_About this exercise_
Restate the whole listing exactly, leaving nothing out.
----------
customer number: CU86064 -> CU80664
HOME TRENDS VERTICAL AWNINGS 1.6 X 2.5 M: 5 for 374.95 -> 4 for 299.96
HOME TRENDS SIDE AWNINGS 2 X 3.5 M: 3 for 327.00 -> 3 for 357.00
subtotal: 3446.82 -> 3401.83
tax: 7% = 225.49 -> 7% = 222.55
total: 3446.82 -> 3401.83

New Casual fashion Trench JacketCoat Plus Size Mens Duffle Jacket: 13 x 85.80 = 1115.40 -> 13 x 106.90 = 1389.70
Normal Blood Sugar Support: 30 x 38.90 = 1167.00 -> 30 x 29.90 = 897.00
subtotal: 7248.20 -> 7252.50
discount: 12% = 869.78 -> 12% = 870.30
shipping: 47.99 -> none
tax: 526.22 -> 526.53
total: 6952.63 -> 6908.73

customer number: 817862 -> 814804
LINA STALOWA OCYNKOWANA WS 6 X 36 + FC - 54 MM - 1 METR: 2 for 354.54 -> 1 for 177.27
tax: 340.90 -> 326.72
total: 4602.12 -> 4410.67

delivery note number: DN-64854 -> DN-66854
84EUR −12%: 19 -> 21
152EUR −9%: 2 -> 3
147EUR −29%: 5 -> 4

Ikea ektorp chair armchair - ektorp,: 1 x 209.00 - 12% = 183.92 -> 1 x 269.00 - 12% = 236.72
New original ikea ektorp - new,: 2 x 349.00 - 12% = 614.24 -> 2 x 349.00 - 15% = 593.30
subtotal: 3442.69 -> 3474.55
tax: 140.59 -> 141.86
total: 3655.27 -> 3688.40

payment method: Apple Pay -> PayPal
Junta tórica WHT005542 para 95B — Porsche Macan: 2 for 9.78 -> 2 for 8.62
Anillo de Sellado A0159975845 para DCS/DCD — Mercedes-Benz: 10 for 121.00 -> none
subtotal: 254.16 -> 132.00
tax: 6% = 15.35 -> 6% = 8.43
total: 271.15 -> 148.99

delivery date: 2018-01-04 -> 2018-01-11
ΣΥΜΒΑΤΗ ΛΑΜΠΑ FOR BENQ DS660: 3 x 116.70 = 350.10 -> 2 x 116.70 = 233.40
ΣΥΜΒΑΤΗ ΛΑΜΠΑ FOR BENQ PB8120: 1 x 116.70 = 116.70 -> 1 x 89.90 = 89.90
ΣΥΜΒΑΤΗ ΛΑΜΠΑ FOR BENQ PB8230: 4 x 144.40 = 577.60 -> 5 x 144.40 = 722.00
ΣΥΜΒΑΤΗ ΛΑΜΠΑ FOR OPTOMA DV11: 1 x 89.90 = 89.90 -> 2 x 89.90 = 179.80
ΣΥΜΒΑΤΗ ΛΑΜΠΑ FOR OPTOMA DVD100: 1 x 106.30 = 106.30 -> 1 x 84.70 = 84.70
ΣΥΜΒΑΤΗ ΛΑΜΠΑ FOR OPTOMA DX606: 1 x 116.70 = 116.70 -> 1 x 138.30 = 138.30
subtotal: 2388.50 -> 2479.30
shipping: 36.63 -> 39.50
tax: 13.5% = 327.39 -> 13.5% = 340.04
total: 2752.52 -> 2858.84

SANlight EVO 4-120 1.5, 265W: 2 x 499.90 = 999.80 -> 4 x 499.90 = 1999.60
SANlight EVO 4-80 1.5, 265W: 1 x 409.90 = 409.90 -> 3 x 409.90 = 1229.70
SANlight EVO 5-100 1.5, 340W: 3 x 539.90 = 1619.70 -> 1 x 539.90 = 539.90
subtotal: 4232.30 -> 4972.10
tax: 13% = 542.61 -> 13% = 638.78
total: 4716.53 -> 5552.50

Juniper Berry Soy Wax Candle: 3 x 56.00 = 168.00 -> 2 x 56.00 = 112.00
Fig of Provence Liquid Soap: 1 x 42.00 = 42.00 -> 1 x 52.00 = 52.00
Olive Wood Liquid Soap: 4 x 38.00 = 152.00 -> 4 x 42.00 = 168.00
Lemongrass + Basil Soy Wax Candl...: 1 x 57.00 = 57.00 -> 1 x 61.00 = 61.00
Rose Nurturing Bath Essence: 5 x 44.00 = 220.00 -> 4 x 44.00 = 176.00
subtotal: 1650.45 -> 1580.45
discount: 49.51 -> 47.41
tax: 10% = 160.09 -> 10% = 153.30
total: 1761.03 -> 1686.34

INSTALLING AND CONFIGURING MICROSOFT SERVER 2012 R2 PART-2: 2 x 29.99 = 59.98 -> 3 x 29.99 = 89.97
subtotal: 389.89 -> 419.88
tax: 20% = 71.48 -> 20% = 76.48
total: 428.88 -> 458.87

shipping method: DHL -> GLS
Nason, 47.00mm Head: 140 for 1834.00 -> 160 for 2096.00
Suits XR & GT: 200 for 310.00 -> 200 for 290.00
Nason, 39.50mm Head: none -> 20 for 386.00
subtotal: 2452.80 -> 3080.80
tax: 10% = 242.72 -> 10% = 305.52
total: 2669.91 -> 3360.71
----------
_Response box_
customer number: CU86064 -> CU80664
HOME TRENDS VERTICAL AWNINGS 1.6 X 2.5 M: 5 for 374.95 -> 4 for 299.96
HOME TRENDS SIDE AWNINGS 2 X 3.5 M: 3 for 327.00 -> 3 for 357.00
subtotal: 3446.82 -> 3401.83
tax: 7% = 225.49 -> 7% = 222.55
total: 3446.82 -> 3401.83

New Casual fashion Trench JacketCoat Plus Size Mens Duffle Jacket: 13 x 85.80 = 1115.40 -> 13 x 106.90 = 1389.70
Normal Blood Sugar Support: 30 x 38.90 = 1167.00 -> 30 x 29.90 = 897.00
subtotal: 7248.20 -> 7252.50
discount: 12% = 869.78 -> 12% = 870.30
shipping: 47.99 -> none
tax: 526.22 -> 526.53
total: 6952.63 -> 6908.73

customer number: 817862 -> 814804
LINA STALOWA OCYNKOWANA WS 6 X 36 + FC - 54 MM - 1 METR: 2 for 354.54 -> 1 for 177.27
tax: 340.90 -> 326.72
total: 4602.12 -> 4410.67

delivery note number: DN-64854 -> DN-66854
84EUR −12%: 19 -> 21
152EUR −9%: 2 -> 3
147EUR −29%: 5 -> 4

Ikea ektorp chair armchair - ektorp,: 1 x 209.00 - 12% = 183.92 -> 1 x 269.00 - 12% = 236.72
New original ikea ektorp - new,: 2 x 349.00 - 12% = 614.24 -> 2 x 349.00 - 15% = 593.30
subtotal: 3442.69 -> 3474.55
tax: 140.59 -> 141.86
total: 3655.27 -> 3688.40

payment method: Apple Pay -> PayPal
Junta tórica WHT005542 para 95B — Porsche Macan: 2 for 9.78 -> 2 for 8.62
Anillo de Sellado A0159975845 para DCS/DCD — Mercedes-Benz: 10 for 121.00 -> none
subtotal: 254.16 -> 132.00
tax: 6% = 15.35 -> 6% = 8.43
total: 271.15 -> 148.99

delivery date: 2018-01-04 -> 2018-01-11
ΣΥΜΒΑΤΗ ΛΑΜΠΑ FOR BENQ DS660: 3 x 116.70 = 350.10 -> 2 x 116.70 = 233.40
ΣΥΜΒΑΤΗ ΛΑΜΠΑ FOR BENQ PB8120: 1 x 116.70 = 116.70 -> 1 x 89.90 = 89.90
ΣΥΜΒΑΤΗ ΛΑΜΠΑ FOR BENQ PB8230: 4 x 144.40 = 577.60 -> 5 x 144.40 = 722.00
ΣΥΜΒΑΤΗ ΛΑΜΠΑ FOR OPTOMA DV11: 1 x 89.90 = 89.90 -> 2 x 89.90 = 179.80
ΣΥΜΒΑΤΗ ΛΑΜΠΑ FOR OPTOMA DVD100: 1 x 106.30 = 106.30 -> 1 x 84.70 = 84.70
ΣΥΜΒΑΤΗ ΛΑΜΠΑ FOR OPTOMA DX606: 1 x 116.70 = 116.70 -> 1 x 138.30 = 138.30
subtotal: 2388.50 -> 2479.30
shipping: 36.63 -> 39.50
tax: 13.5% = 327.39 -> 13.5% = 340.04
total: 2752.52 -> 2858.84

SANlight EVO 4-120 1.5, 265W: 2 x 499.90 = 999.80 -> 4 x 499.90 = 1999.60
SANlight EVO 4-80 1.5, 265W: 1 x 409.90 = 409.90 -> 3 x 409.90 = 1229.70
SANlight EVO 5-100 1.5, 340W: 3 x 539.90 = 1619.70 -> 1 x 539.90 = 539.90
subtotal: 4232.30 -> 4972.10
tax: 13% = 542.61 -> 13% = 638.78
total: 4716.53 -> 5552.50

Juniper Berry Soy Wax Candle: 3 x 56.00 = 168.00 -> 2 x 56.00 = 112.00
Fig of Provence Liquid Soap: 1 x 42.00 = 42.00 -> 1 x 52.00 = 52.00
Olive Wood Liquid Soap: 4 x 38.00 = 152.00 -> 4 x 42.00 = 168.00
Lemongrass + Basil Soy Wax Candl...: 1 x 57.00 = 57.00 -> 1 x 61.00 = 61.00
Rose Nurturing Bath Essence: 5 x 44.00 = 220.00 -> 4 x 44.00 = 176.00
subtotal: 1650.45 -> 1580.45
discount: 49.51 -> 47.41
tax: 10% = 160.09 -> 10% = 153.30
total: 1761.03 -> 1686.34

INSTALLING AND CONFIGURING MICROSOFT SERVER 2012 R2 PART-2: 2 x 29.99 = 59.98 -> 3 x 29.99 = 89.97
subtotal: 389.89 -> 419.88
tax: 20% = 71.48 -> 20% = 76.48
total: 428.88 -> 458.87

shipping method: DHL -> GLS
Nason, 47.00mm Head: 140 for 1834.00 -> 160 for 2096.00
Suits XR & GT: 200 for 310.00 -> 200 for 290.00
Nason, 39.50mm Head: none -> 20 for 386.00
subtotal: 2452.80 -> 3080.80
tax: 10% = 242.72 -> 10% = 305.52
total: 2669.91 -> 3360.71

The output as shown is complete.